**Task to complete**:
The reply is to be an exact repetition of the entries that follow, with each picture left out.

◆ ◆ ◆ ◆

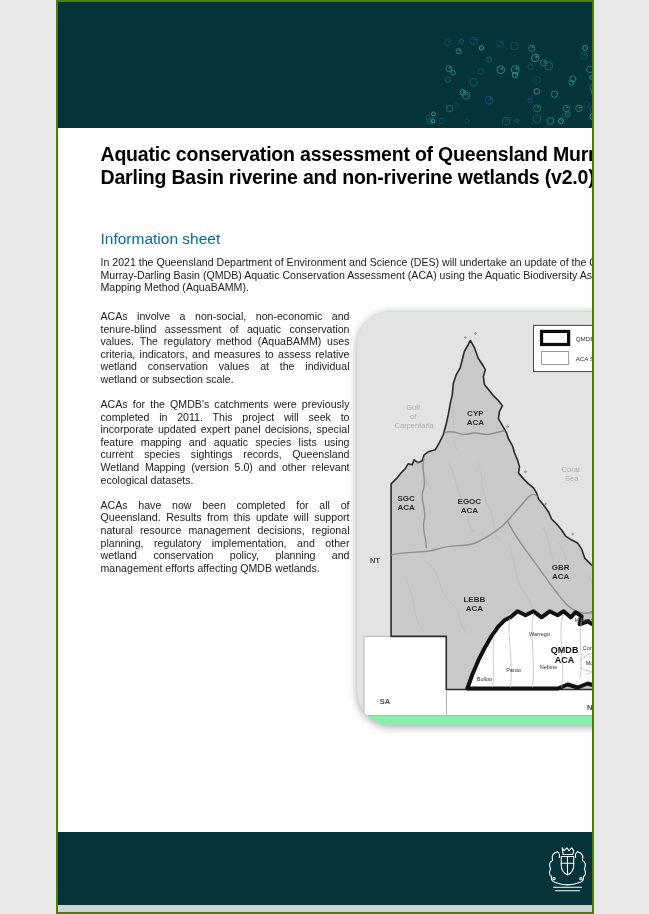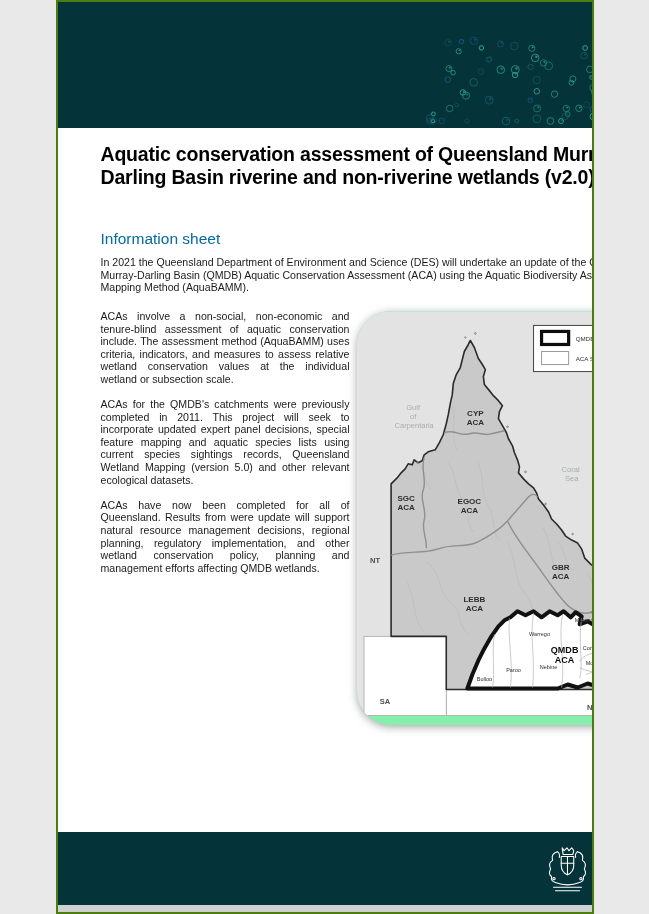--- a/index.html
+++ b/index.html
@@ -225,23 +225,23 @@
           <circle cx="643.1" cy="48.7" r="1.1" fill="#1e827d" opacity="0.6"></circle>
         </g>
     </svg>
   </div>
 
   <div class="doc-title">Aquatic conservation assessment of Queensland Murray-Darling Basin riverine and non-riverine wetlands (v2.0)</div>
   <h2 class="section-heading">Information sheet</h2>
   <div class="intro-par">In 2021 the Queensland Department of Environment and Science (DES) will undertake an update of the Queensland Murray-Darling Basin (QMDB) Aquatic Conservation Assessment (ACA) using the Aquatic Biodiversity Assessment and Mapping Method (AquaBAMM).</div>
 
   <div class="body-col">
-    <p>ACAs involve a non-social, non-economic and tenure-blind assessment of aquatic conservation include. The assessment method (AquaBAMM) uses criteria, indicators, and measures to assess relative wetland conservation values at the individual wetland or subsection scale.</p>
+    <p>ACAs involve a non-social, non-economic and tenure-blind assessment of aquatic conservation values. The regulatory method (AquaBAMM) uses criteria, indicators, and measures to assess relative wetland conservation values at the individual wetland or subsection scale.</p>
     <p>ACAs for the QMDB's catchments were previously completed in 2011. This project will seek to incorporate updated expert panel decisions, special feature mapping and aquatic species lists using current species sightings records, Queensland Wetland Mapping (version 5.0) and other relevant ecological datasets.</p>
-    <p>ACAs have now been completed for all of Queensland. Results from were update will support natural resource management decisions, regional planning, regulatory implementation, and other wetland conservation policy, planning and management efforts affecting QMDB wetlands.</p>
+    <p>ACAs have now been completed for all of Queensland. Results from this update will support natural resource management decisions, regional planning, regulatory implementation, and other wetland conservation policy, planning and management efforts affecting QMDB wetlands.</p>
   </div>
 
   <div class="map-figure">
     <svg class="map" viewBox="0 0 331 412">
 
       <rect x="0" y="0" width="331" height="403" fill="#e3e3e3"></rect>
 
       <path d="M89,377 L308,377 C312,382 315,390 317,398 L318,403 L89,403 Z" fill="#ffffff" stroke="#9a9a9a" stroke-width="0.7"></path>
 
       <rect x="7" y="324" width="82" height="79" fill="#ffffff" stroke="#a8a8a8" stroke-width="0.8"></rect>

◆ ◆ ◆ ◆

**Result of the exercise**:
--- a/index.html
+++ b/index.html
@@ -225,23 +225,23 @@
           <circle cx="643.1" cy="48.7" r="1.1" fill="#1e827d" opacity="0.6"></circle>
         </g>
     </svg>
   </div>
 
   <div class="doc-title">Aquatic conservation assessment of Queensland Murray-Darling Basin riverine and non-riverine wetlands (v2.0)</div>
   <h2 class="section-heading">Information sheet</h2>
   <div class="intro-par">In 2021 the Queensland Department of Environment and Science (DES) will undertake an update of the Queensland Murray-Darling Basin (QMDB) Aquatic Conservation Assessment (ACA) using the Aquatic Biodiversity Assessment and Mapping Method (AquaBAMM).</div>
 
   <div class="body-col">
-    <p>ACAs involve a non-social, non-economic and tenure-blind assessment of aquatic conservation include. The assessment method (AquaBAMM) uses criteria, indicators, and measures to assess relative wetland conservation values at the individual wetland or subsection scale.</p>
+    <p>ACAs involve a non-social, non-economic and tenure-blind assessment of aquatic conservation values. The regulatory method (AquaBAMM) uses criteria, indicators, and measures to assess relative wetland conservation values at the individual wetland or subsection scale.</p>
     <p>ACAs for the QMDB's catchments were previously completed in 2011. This project will seek to incorporate updated expert panel decisions, special feature mapping and aquatic species lists using current species sightings records, Queensland Wetland Mapping (version 5.0) and other relevant ecological datasets.</p>
-    <p>ACAs have now been completed for all of Queensland. Results from were update will support natural resource management decisions, regional planning, regulatory implementation, and other wetland conservation policy, planning and management efforts affecting QMDB wetlands.</p>
+    <p>ACAs have now been completed for all of Queensland. Results from this update will support natural resource management decisions, regional planning, regulatory implementation, and other wetland conservation policy, planning and management efforts affecting QMDB wetlands.</p>
   </div>
 
   <div class="map-figure">
     <svg class="map" viewBox="0 0 331 412">
 
       <rect x="0" y="0" width="331" height="403" fill="#e3e3e3"></rect>
 
       <path d="M89,377 L308,377 C312,382 315,390 317,398 L318,403 L89,403 Z" fill="#ffffff" stroke="#9a9a9a" stroke-width="0.7"></path>
 
       <rect x="7" y="324" width="82" height="79" fill="#ffffff" stroke="#a8a8a8" stroke-width="0.8"></rect>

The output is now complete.